Conway’s Life involves just three rules governing each pixel or cell and based upon the eight surrounding pixels. If we use this as a model of the physical world, the pixels represent the most fundamental particles, and the three rules constitute the fundamental laws of Nature. What is surprising is that these simple components and rules give rise to a vast and complex array of patterns which exhibit their own regularities and behaviors. When one looks at the Life world one sees not a world of pixels, but a world of complex objects exhibiting their own sets of regularities. Yet we can see that all of these entities are merely the result of the simple rules that govern the pixels and nothing else.
One of the first statements of mechanism was provided by Plato in the Timaeus (48e-56c) in his Way of Necessity. Here he describes how the properties of the various types of elements are necessitated by the geometrical properties of the fundamental particles that compose them. He also saw clearly that the Way of Necessity was not self-sufficient; it required a Receptacle or Medium, an active agent or demiurge to set up the initial conditions, and a more fundamental set of realities that provide the source of the rules that necessitate the actions of blind matter. In the Life world, the pixels that constitute this world must have a medium, in this case the screen. There must be a more fundamental reality which implements the program, in this case the computer itself. Finally, there must be some agency that is responsible for the actual operation of the program, in this case the factory that made the computer, the programmer, and the user who pushes the button to run the program. The essence of mechanism is external compulsion by some substrate neutral rules or algorithms. Such a mechanism cannot be self-sufficient. Everything cannot be pixels; there has to be a screen on which the pixels exist and a computer to run the program. Getting clear about the nature of mechanism reveals that reality can’t be mechanical all the way down. 
My new suggestion will be that consciousness arises from mechanical systems organized so as to systematically exploit their non-mechanical properties. The Life world shows that every mechanical system has mechanical properties, the substrate neutral properties of the elements and their program driven behavior, as well as non-mechanical properties, call them primal properties. In this case the primal properties are those that the screen and computer have in the real world. Sometimes these primal properties intrude upon the mechanical world. I can unplug the computer, take a hammer to the screen, or wave a magnet over the memory chips to disrupt the program.

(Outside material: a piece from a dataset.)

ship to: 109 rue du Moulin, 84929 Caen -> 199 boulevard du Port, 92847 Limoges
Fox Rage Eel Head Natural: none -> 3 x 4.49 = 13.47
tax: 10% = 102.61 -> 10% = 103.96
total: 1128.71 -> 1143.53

Normally we design systems that run programs to be very resistant to this type of influence. But in certain cases we find it essential that elements in our algorithms are systematically affected by primal realities outside the system. We call these things input devices. A keyboard, a mouse, a GPS system are all mechanical devices contrived to be affected systematically by things outside of the system. Items outside the system are re-presented within the system by these devices. My suggestion is that consciousness arises from mechanical systems constructed so as to involve input devices that interact with non mechanical, primal realities.
My suggestion has the advantages of according with the fundamental feature of consciousness (that it occurs only in highly organized physical systems); it allows real causal interaction in both directions; and it is naturalistic and has verifiable implications. My main point, however, was merely that mechanism, clearly understood, implies another primal level of non-mechanical reality and makes possible, even plausible, the existence of an interaction between the two levels outside of that mediated by the rules or program of the system. All that remains is to provide a name for this new kind of dualism. As we know, the name of a view may sometimes be more important than its content. With tongue firmly planted in cheek, I christen this new kind of dualism Materialistic Dualism, for it is the kind of dualism that only the most thoroughgoing of materialisms makes possible.
 Stephen Wolfram, A New Kind of Science (Wolfram Media, 2002).
 Simple computer programs that manipulate pixels on a grid according to simple rules.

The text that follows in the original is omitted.